#### [What the exercise asks]
Working from the records below, repeat exactly the lines starting at the line that contains "Reblig - Ρετρό υποδοχή δεδομένων χωρίς" and ending at the line that contains "Elhard - Κεραμικό ρετρό", inclusive.

====

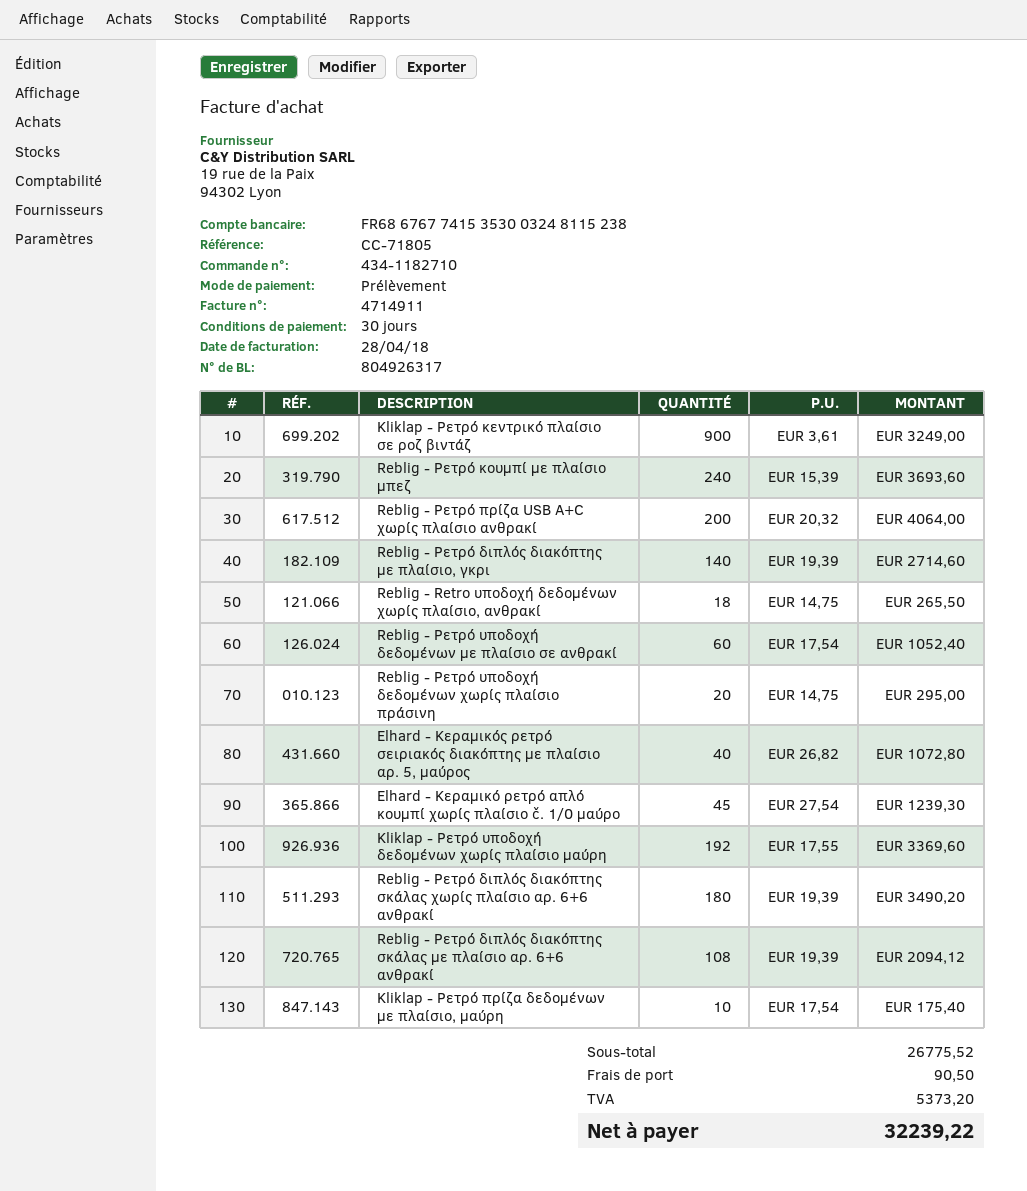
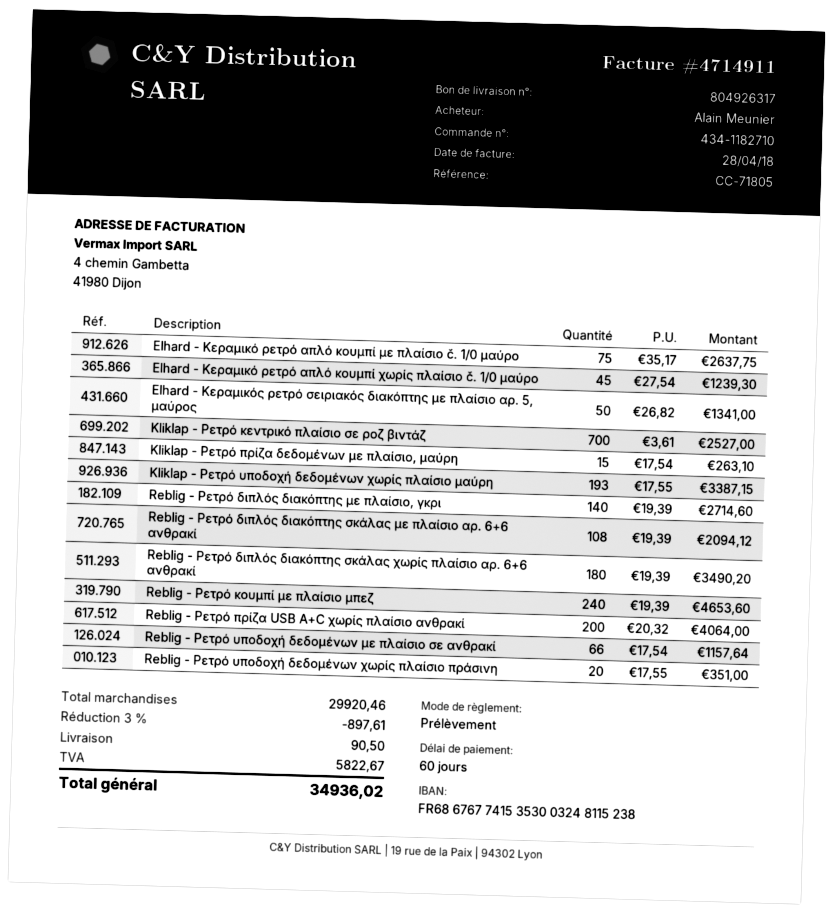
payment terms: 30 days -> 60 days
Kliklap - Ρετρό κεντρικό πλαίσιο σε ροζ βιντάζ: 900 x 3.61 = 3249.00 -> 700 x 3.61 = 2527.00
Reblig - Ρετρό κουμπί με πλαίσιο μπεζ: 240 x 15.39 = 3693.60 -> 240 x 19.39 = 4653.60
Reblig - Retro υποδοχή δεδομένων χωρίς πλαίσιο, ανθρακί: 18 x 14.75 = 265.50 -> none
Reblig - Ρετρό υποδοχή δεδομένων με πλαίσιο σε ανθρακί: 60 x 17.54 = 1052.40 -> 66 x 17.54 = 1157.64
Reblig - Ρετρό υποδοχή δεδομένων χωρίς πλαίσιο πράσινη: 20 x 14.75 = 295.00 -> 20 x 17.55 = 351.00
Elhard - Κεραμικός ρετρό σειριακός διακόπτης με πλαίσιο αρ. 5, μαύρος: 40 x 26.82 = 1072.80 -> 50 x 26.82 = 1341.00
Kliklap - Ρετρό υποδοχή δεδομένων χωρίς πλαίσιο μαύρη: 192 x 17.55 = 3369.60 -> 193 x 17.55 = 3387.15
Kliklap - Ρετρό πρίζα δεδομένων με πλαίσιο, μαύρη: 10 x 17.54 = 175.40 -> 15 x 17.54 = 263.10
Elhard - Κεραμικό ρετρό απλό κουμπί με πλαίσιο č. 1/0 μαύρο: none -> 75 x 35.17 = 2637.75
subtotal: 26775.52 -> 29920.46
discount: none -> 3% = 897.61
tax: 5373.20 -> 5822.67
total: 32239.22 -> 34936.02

====

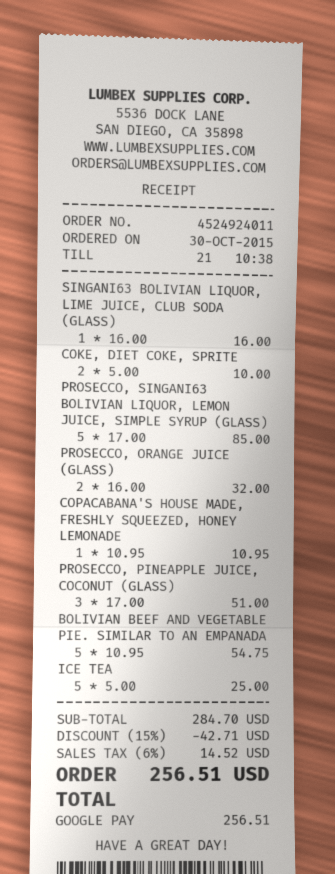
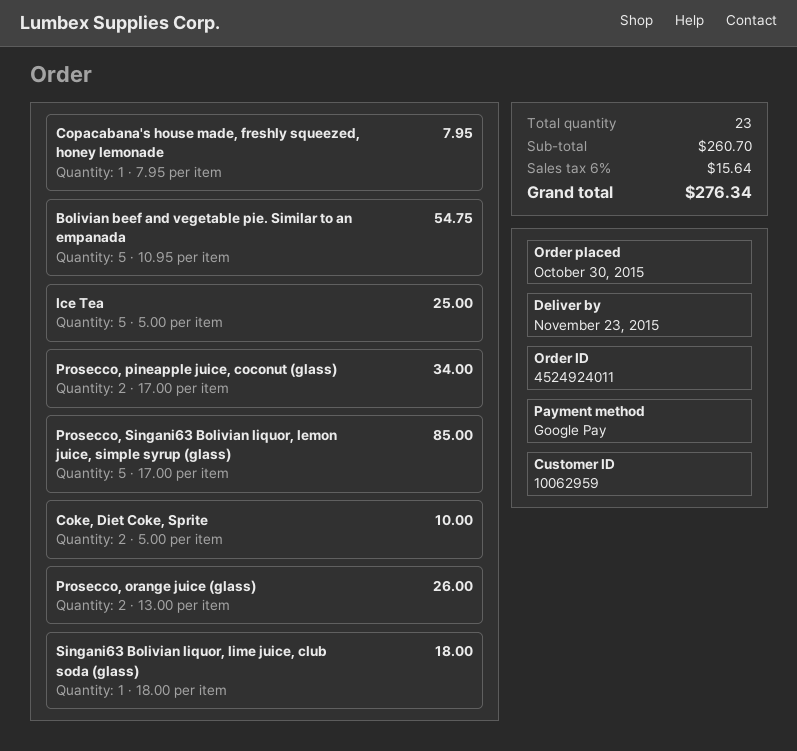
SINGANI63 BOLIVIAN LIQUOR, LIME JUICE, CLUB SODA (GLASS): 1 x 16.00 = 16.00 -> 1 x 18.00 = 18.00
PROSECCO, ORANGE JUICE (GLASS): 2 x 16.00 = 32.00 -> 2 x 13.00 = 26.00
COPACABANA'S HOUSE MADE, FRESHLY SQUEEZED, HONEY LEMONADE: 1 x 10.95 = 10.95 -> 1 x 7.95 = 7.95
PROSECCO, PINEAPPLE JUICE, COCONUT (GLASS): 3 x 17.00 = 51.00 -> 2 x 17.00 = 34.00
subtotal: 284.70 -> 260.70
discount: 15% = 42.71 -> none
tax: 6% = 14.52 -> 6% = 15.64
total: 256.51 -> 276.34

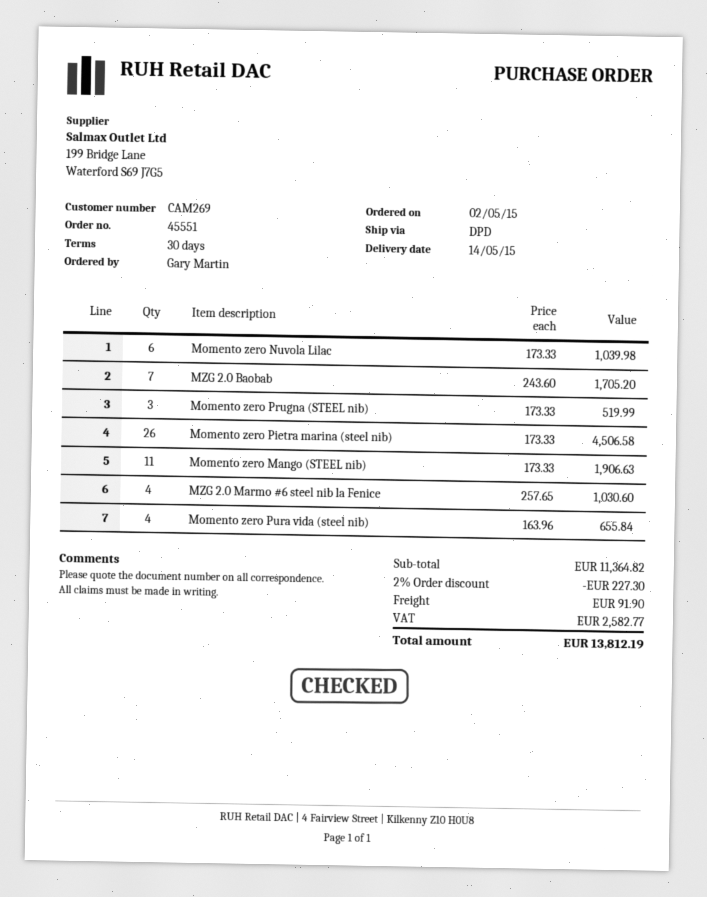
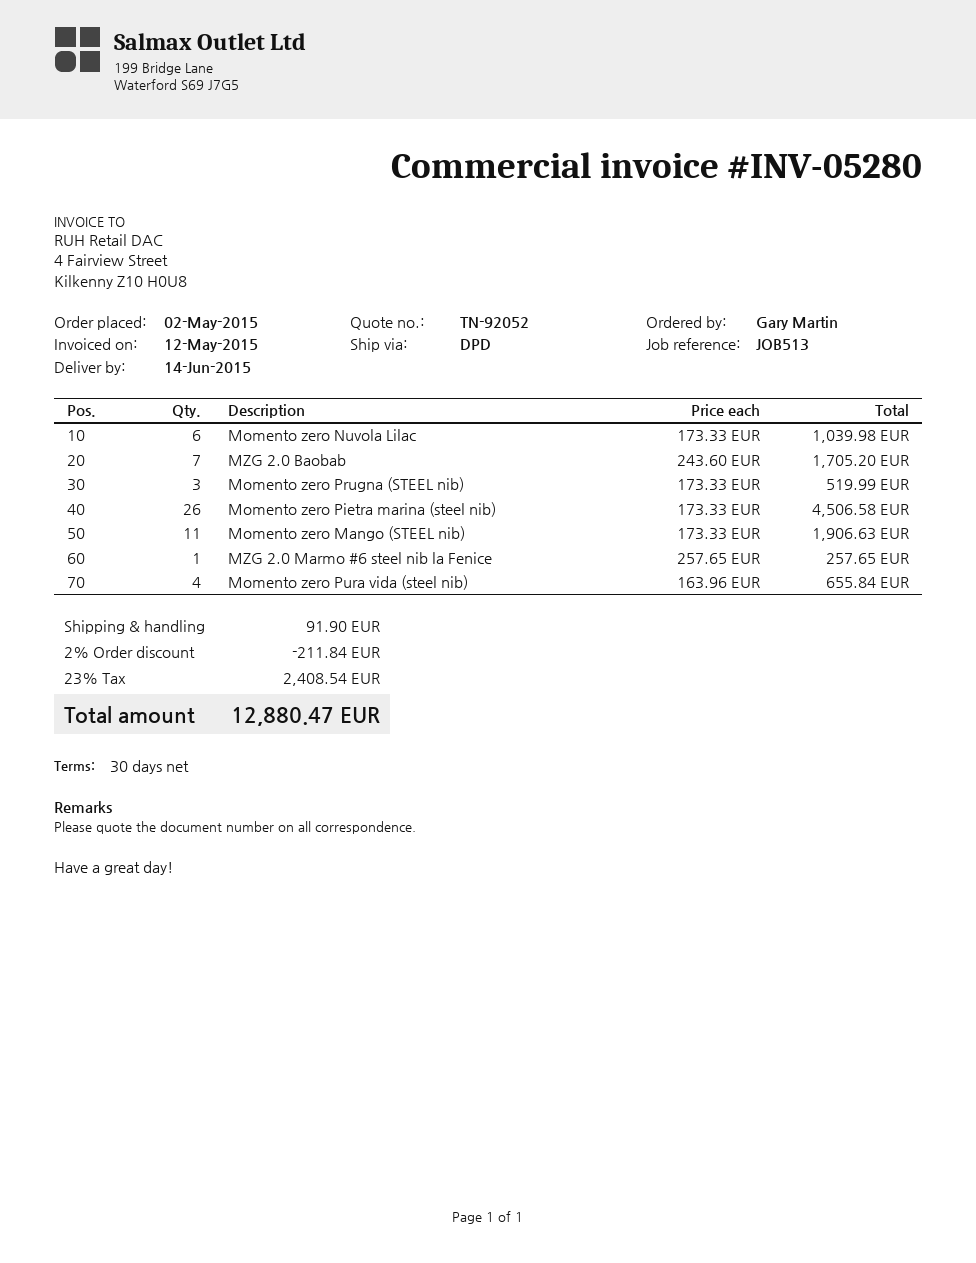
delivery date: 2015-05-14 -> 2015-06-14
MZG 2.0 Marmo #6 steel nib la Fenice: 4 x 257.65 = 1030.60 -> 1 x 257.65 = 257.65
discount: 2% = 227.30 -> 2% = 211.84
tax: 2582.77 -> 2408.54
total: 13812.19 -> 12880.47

====

#### [Answer to this exercise]
Reblig - Ρετρό υποδοχή δεδομένων χωρίς πλαίσιο πράσινη: 20 x 14.75 = 295.00 -> 20 x 17.55 = 351.00
Elhard - Κεραμικός ρετρό σειριακός διακόπτης με πλαίσιο αρ. 5, μαύρος: 40 x 26.82 = 1072.80 -> 50 x 26.82 = 1341.00
Kliklap - Ρετρό υποδοχή δεδομένων χωρίς πλαίσιο μαύρη: 192 x 17.55 = 3369.60 -> 193 x 17.55 = 3387.15
Kliklap - Ρετρό πρίζα δεδομένων με πλαίσιο, μαύρη: 10 x 17.54 = 175.40 -> 15 x 17.54 = 263.10
Elhard - Κεραμικό ρετρό απλό κουμπί με πλαίσιο č. 1/0 μαύρο: none -> 75 x 35.17 = 2637.75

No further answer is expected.